Here is the important part though: the underlying machinery of Facebook has not fundamentally changed. The algorithm still promotes outrage and division because outrage and division drive engagement. It still creates echo chambers where people only see what confirms what they already believe. Researchers have documented extensively how these dynamics contributed to the rise of authoritarian movements, how they have influenced elections, how they have amplified extremism in countries not equipped to absorb it. Those systems are largely still running.

The lesson is not that Zuckerberg solved the problem. The lesson is that he understood something Altman has not yet demonstrated he understands: you can reduce the temperature on yourself without resolving the underlying tension, and sometimes that is enough to survive. Altman is still running hot.
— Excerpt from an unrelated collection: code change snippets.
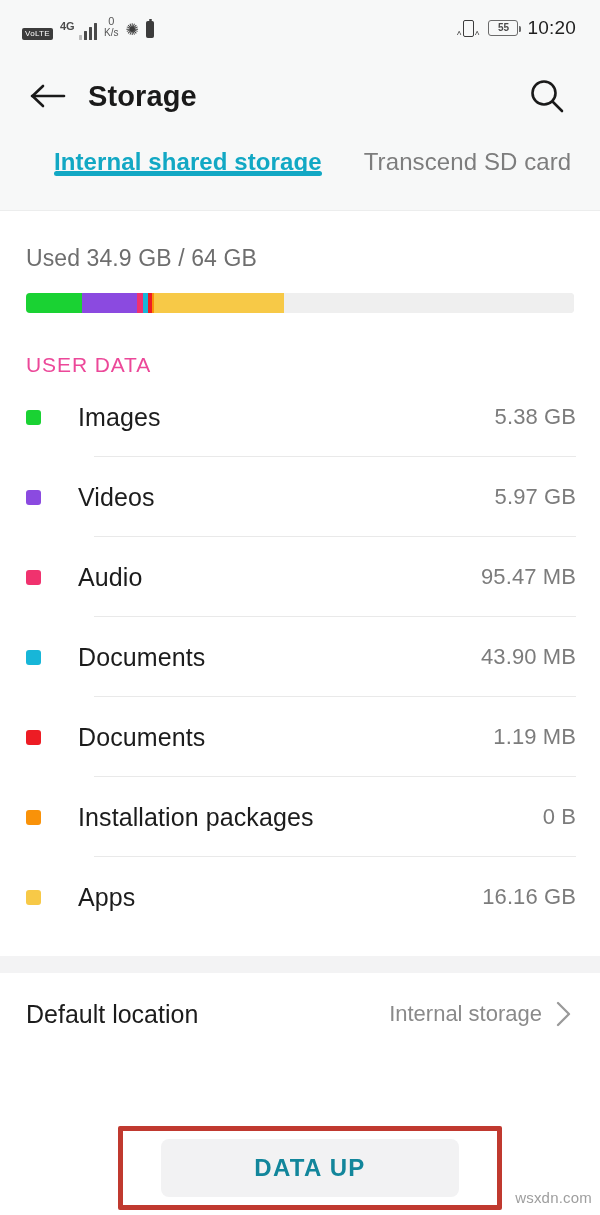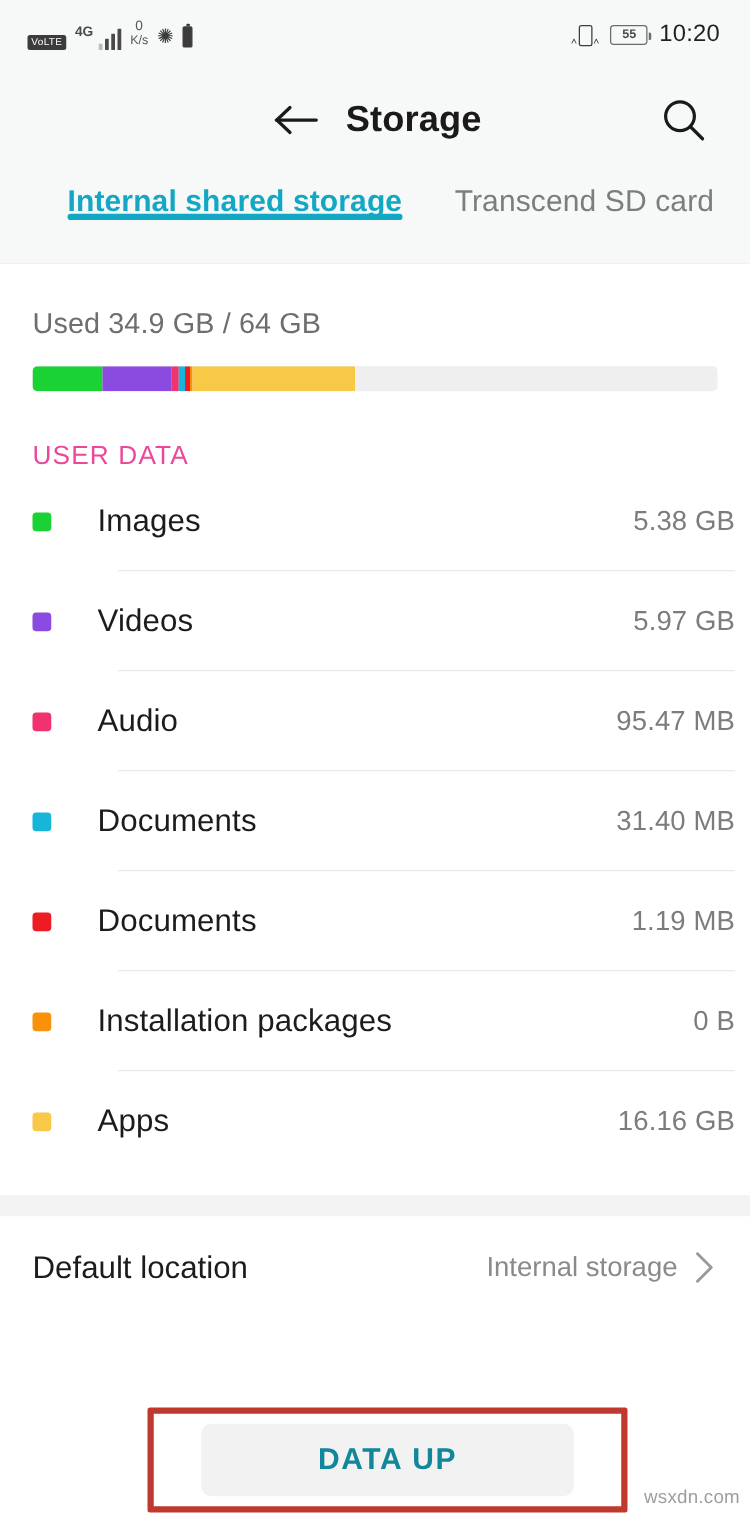--- a/index.html
+++ b/index.html
@@ -61,21 +61,21 @@
   .battery:after {
     content:""; position:absolute; right:-4px; top:4.5px;
     width:2.5px; height:6px; background:#6b6b6b; border-radius:0 1.5px 1.5px 0;
   }
   .battery span { font-size:10px; color:#4a4a4a; font-weight:bold; line-height:1; }
   .clock { font-size:19px; color:#1f1f1f; letter-spacing:.2px; }
 
   
   .appbar {
     height:80px; background:#f7f8f8;
-    display:flex; align-items:center; padding:0 26px; position:relative;justify-content:center;
+    display:flex; align-items:center; padding:0 26px; position:relative;
   }
   .back { width:44px; height:44px; display:flex; align-items:center; justify-content:center; cursor:pointer; }
   .title { font-size:29px; color:#1a1a1a; font-weight:bold; margin-left:18px; letter-spacing:.1px; }
   .search { position:absolute; right:30px; width:46px; height:46px;
             display:flex; align-items:center; justify-content:center; cursor:pointer; }
 
   
   .tabs {
     height:74px; background:#f7f8f8;
     display:flex; align-items:flex-start; padding-left:54px;
@@ -100,21 +100,21 @@
     border-radius:4px; display:flex; overflow:hidden;
   }
   .bartrack i { display:block; height:100%; }
 
   
   .sect-title {
     font-size:21px; color:#ec4899; letter-spacing:.9px;
     padding:40px 0 0 26px;
   }
 
-  .list { padding:0 12px 0 26px; }
+  .list { padding:0 24px 0 26px; }
   .row {
     height:80px; display:flex; align-items:center;
     position:relative; cursor:pointer;
   }
   .dot { width:15px; height:15px; border-radius:3px; flex:0 0 auto; }
   .rname { font-size:25px; color:#1c1c1c; margin-left:37px; letter-spacing:.1px; }
   .rsize { margin-left:auto; font-size:22px; color:#7c7c7c; letter-spacing:.1px; }
   .row .div {
     position:absolute; left:68px; right:0; bottom:0;
     height:1px; background:#e9e9e9;
@@ -244,21 +244,21 @@
       </div>
       <div class="row">
         <span class="dot" style="background: rgb(240, 50, 110);"></span>
         <span class="rname">Audio</span>
         <span class="rsize">95.47 MB</span>
         <span class="div"></span>
       </div>
       <div class="row">
         <span class="dot" style="background: rgb(23, 182, 216);"></span>
         <span class="rname">Documents</span>
-        <span class="rsize">31.40 MB</span>
+        <span class="rsize">43.90 MB</span>
         <span class="div"></span>
       </div>
       <div class="row">
         <span class="dot" style="background: rgb(237, 28, 36);"></span>
         <span class="rname">Documents</span>
         <span class="rsize">1.19 MB</span>
         <span class="div"></span>
       </div>
       <div class="row">
         <span class="dot" style="background: rgb(249, 146, 9);"></span>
What This Means for the Rest of Us

Strip away the billions and the drama, and there are things in this story that apply to anyone who shows up to work and has a reputation to maintain.

The most important one is simple. Your reputation is not what you say about yourself. It is the distance between what you say and what you actually do. When those two things match, people trust you. When they don’t, people remember. Not always immediately. But they remember.

Altman told people for years that he understood the stakes of AI better than anyone, that safety was the priority, that he was the responsible one in the room. Every compromise since then has been measured against that exact claim. He set the standard himself. The same thing happens at a smaller scale in every workplace, every team, every professional relationship. The person who makes a big show of their values and then gets caught doing the thing they criticized loses credibility in a way that is very hard to recover. Don’t be that person.

The second thing is about timing. Most of us have had the impulse to fire off a message when we are activated, to respond in real time when something is still hot, to move fast when slowing down would have served us better. The Friday night X post is a lesson in what it looks like when nobody — including yourself — pumps the brakes. If you know you are about to do something that touches on other people’s emotions or involves a contested situation, the question worth asking first is: is right now actually the right moment? Most of the time, it is not.

And the third thing is about who you are publicly seen with and what you are publicly seen supporting. You absorb some of what the people and institutions around you carry. That is not always fair and it is not always permanent, but it is real. Choose those associations deliberately.


The Altman story is not over. OpenAI is still enormous. ChatGPT still has hundreds of millions of users. Reputations have been rebuilt from worse positions, and Zuckerberg’s trajectory shows it is possible even when the underlying issues remain unresolved.

But right now, there is a clarifying data point sitting in the numbers from last weekend. A company that said no to a government deal, that lost a major contract and got branded a national security risk, ended up number one in the App Store.

People noticed who said no. People noticed who said yes. And they voted with their phones.


Mig Molina writes about media, culture, and the technology that’s changing both.